See the instructions for the installation to see the basic configuration via files.

Advanced Configuration

Samply.Auth allows you to create clients, scopes, roles, permissions, external identity providers, mappings and locations. You can create each of those in the admin interface, simply by accessing /admin/.


The following attributes are required to create a new client:

  • Client Name: The name of the client. Not relevant for the API.
  • Client Description: The description of the client. Not relevant for the API.
  • Redirect URLs: The valid redirect URLs. Samply.Auth will check, if the provided redirect URL via parameters, does start with one of those redirect URLs provided in this field.
  • Client ID: A client ID. By default a random string, but you can modify it to your needs.
  • Client Secret: The client secret. By default a random 64 characters long string. It is not recommended to change this value
  • Client Type: The client type. Reserved. Used in OSSE EDC only.
  • Trusted: If checked, the client is trusted and therefore the user does not need to approve the requested scopes. If unchecked, the user must approve the client when using the authentication mechanism.
  • Use whitelist: If checked, only authorized users will be able to use this client. They must be member of at least one role with the use permission for this client.
  • Allow basic authentication: If checked, allows the client to use basic authentication using its client ID and client secret for the API of Samply.Auth. If unchecked, an access token is necessary for all API calls in Samply.Auth.

The overview allows you to see the details of each client by clicking on Details in the menu. Furthermore the menu allows you to disable clients. Disabled clients can not exchange codes for access tokens and generally can not use the authentication service.

It is not recommended to delete clients. Instead, they should be disabled. If you really want to delete a client, disable it first, wait until the access tokens are not valid anymore (2 hours) and make sure the client is not part of a mapping or role.

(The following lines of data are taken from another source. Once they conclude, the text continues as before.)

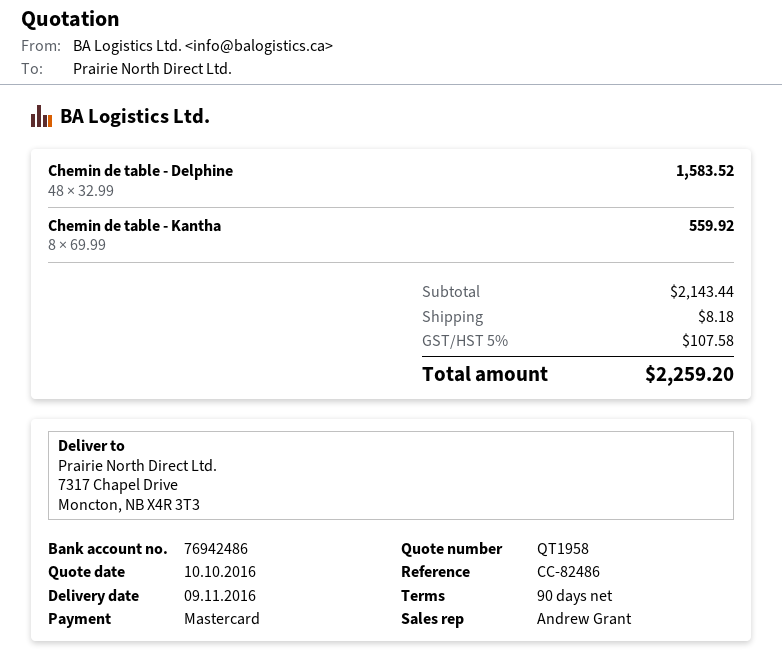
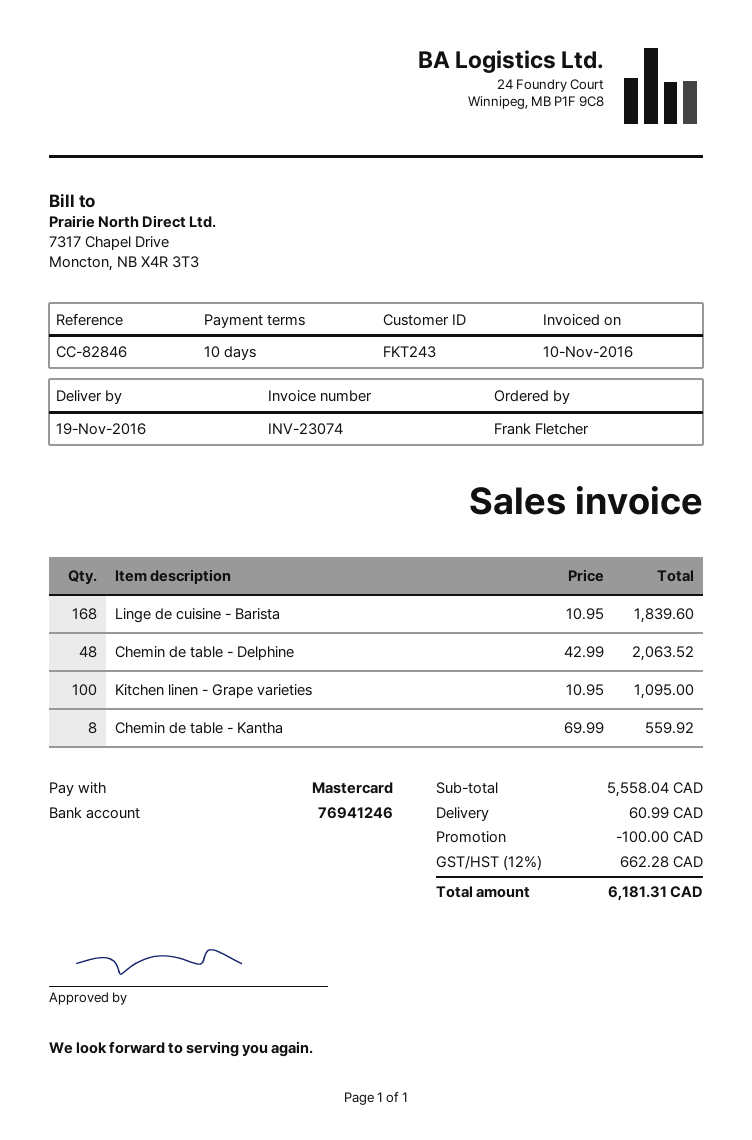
delivery date: 2016-11-09 -> 2016-11-19
payment terms: 90 days -> 10 days
reference: CC-82486 -> CC-82846
bank account: 76942486 -> 76941246
Chemin de table - Delphine: 48 x 32.99 = 1583.52 -> 48 x 42.99 = 2063.52
Linge de cuisine - Barista: none -> 168 x 10.95 = 1839.60
Kitchen linen - Grape varieties: none -> 100 x 10.95 = 1095.00
subtotal: 2143.44 -> 5558.04
discount: none -> 100.00
shipping: 8.18 -> 60.99
tax: 5% = 107.58 -> 12% = 662.28
total: 2259.20 -> 6181.31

The colors of rows in the table represent the following state:

  • red: Client is disabled
  • green: Client is enabled


Scopes are artibrarily defined strings.


The following attributes are required to create a new roles:

  • identifier: Case sensitive identifier for this role
  • name: Human readable name for this role
  • description: Human readable description for this role
  • admin: The admnistrator of the role

Roles can have members and administrators. An administrator is not automatically a member of the role, but he is able to modify the role by adding new members or assigning new permissions. Permissions are always bound to a specific client, e.g. admin in client xyz. Usually permissions are not included in the access token, except the checkbox Export is checked. In any case, the permissions are included in the ID token.

There are two different types of administrators for roles: admin and assign members. The admin type allows the administrator to assign new members and modify the permissions and admin of this role. The assign members type allows the administrator to assign new members only.


Permissions are artbitrarily defined strings. The are two special permissions: use and admin. The use permission is required for clients that use a whitelist. If a user wants to access a client that uses a whitelist, he must have the use permission for this client. With the admin permission you can give a regular Samply.Auth user access to the admin interface in Samply.Auth. Keep in mind, that regular users can not upgrade the database in case of an application update.

External Identity providers

External identitiy providers give you the option to use external authentication methods, e.g. an LDAP or Active Directory. Current Samply.Auth supports three different external identity providers: LDAP, ADFS and Shibboleth. You can enter a Shibboleth federation like DFN-AAI and let Samply.Auth act as a middleman.

Common configuration

The common configuration gives you several options:

  • Enable local accounts (Login): Enables the login for local accounts
  • Enable Registration (via form): Enables the form based registration in the web browser
  • Enable Registration (via REST): Enables the REST based registration
  • Activate new users by default: New users will be activated by default and therefore are able to login right away
  • Enable Email Verification: After the registration process an email is sent to verify the email address
  • Require Email Verification: If checked, users without a verified email address are not able to login
  • Password Policy: The settings allow you to defined the minimum security requirements for new passwords
  • Banner: Allows you to customize the banner and contact information
  • Enable EULA: If checked, all users must agree to the EULA once they login or register.
  • Your EULA: Your EULA. Use HTML.
  • Use external authorization for the admin interface: If checked, it disables the interal authentication and authorization filter. This is meant to be used with a reverse proxy in front of the servlet container. The reverse proxy must authenticate and authorize the user via basic authentication, client certificates, kerberos, or other mechanisms.